Distributed systems

Control plane

Trade-off

Advanced

Distributed Locking (Leases, Fencing Tokens, and When Not to Use It)

Design distributed locking with explicit guarantees, stale-owner protection, and realistic failure semantics instead of assuming a lock magically creates correctness.

Control plane sits under Distributed systems , so the page stays concrete about local mechanics without losing the larger distributed-systems context.

distributed-locking

leases

fencing

consensus

redis

zookeeper

Family

Distributed systems → Control plane

Policy authoring, configuration distribution, versioning, and safe rollout of behavior changes.

Builds on

Standalone

You can read this directly and use it as the starting point for the new track.

Related directions

Nearby topics help compare alternative mechanisms without flattening everything into one answer.

Learning paths

Follow a curated path when you want the surrounding systems context instead of a single isolated deep dive.

Problem

Teams often say:

we need a distributed lock

What they usually mean is one of several different needs:

elect one active worker
prevent concurrent mutation of one resource
serialize a critical section
avoid duplicate job execution
coordinate ownership during failover

Those are not identical problems, and a lock is often the wrong tool.

A staff-level answer starts with:

what guarantee do we actually need, and can we avoid a lock entirely?

What a lock can and cannot guarantee

A distributed lock tries to give:

mutual exclusion
liveness
crash recovery

But in real systems you must also think about:

clock skew
pauses from GC or scheduling
network partitions
stale holders resuming after lease expiry

That last one is the killer.

Even if a lease expires, the original holder may resume and still issue writes unless the protected resource can reject stale ownership.

That is why fencing tokens matter more than the lock itself.

First question: can you avoid locking?

Before designing one, check cheaper alternatives:

Idempotency

If duplicate execution is acceptable as long as side effects are deduped, use idempotency instead of exclusive ownership.

Sharding / single-writer partitioning

If all work for a key routes to one owner, you may not need a lock.

Compare-and-set on the resource itself

If the storage engine supports conditional updates, the resource can often protect itself directly.

CRDT / mergeable state

If concurrent updates can be merged safely, exclusive ownership is unnecessary.

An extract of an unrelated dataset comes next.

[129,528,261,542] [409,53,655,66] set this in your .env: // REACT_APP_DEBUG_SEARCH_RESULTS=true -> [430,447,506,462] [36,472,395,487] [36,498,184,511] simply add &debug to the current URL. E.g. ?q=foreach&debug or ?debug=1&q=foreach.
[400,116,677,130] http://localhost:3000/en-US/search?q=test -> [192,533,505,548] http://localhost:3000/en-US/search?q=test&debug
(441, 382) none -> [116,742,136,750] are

Locks are often the sign that concurrency was not modeled explicitly enough.

When locking is justified

It can be justified when:

one leader should run a background scheduler
exactly one worker should hold an operational role at a time
a scarce external resource cannot defend itself
you need serialized reconfiguration of shared state

Even then, the design must be explicit about stale holders and recovery.

Lease-based lock model

Never assume a lock is permanent.

Use a lease:

resource_id
owner_id
lease_expiration
fencing_token

The holder must renew periodically.

If renewals stop, another owner can acquire the lease.

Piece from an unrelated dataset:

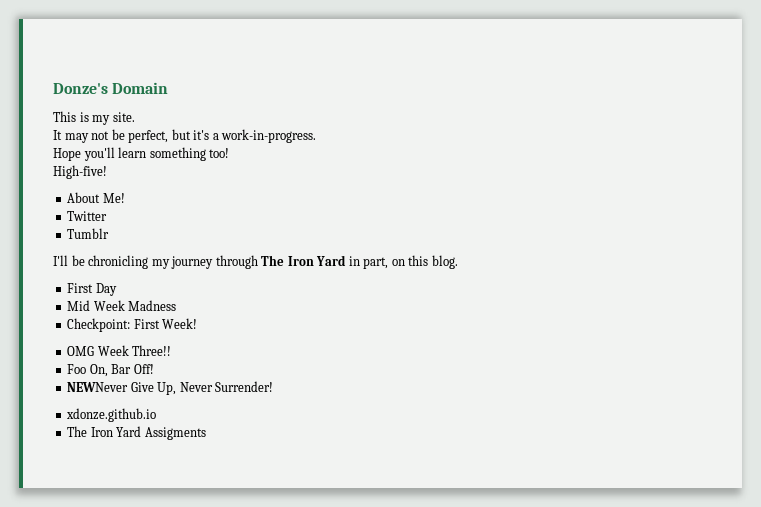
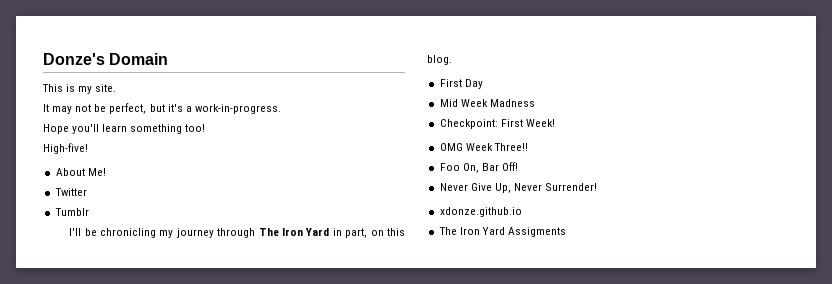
[67,382,129,392] NEWNever -> [439,183,468,191] Never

This handles crash recovery, but it still does not stop the old owner from acting after it wakes up.

Fencing tokens

Every successful acquisition returns a monotonically increasing token:

token = 41

Any write to the protected resource must include that token, and the resource must reject writes with older tokens.

Example:

worker A acquires lock with token 41
worker A pauses for 30 seconds
lease expires
worker B acquires lock with token 42
worker B writes to storage with token 42
worker A wakes up and tries to write with token 41
storage rejects stale token 41

Without fencing, the stale owner can still corrupt state after losing the lock.

This is the single most important technical point in distributed locking.

Where to store the lock

Consensus-backed store

Examples:

ZooKeeper
etcd
Consul (with caveats depending on mode)

Strengths:

clear lease/session semantics
linearizable operations
suitable for leader election and coordination

Weaknesses:

more operational complexity than a cache
not something to put blindly in every high-QPS path

Redis

Useful for coarse coordination or best-effort leadership, but be careful.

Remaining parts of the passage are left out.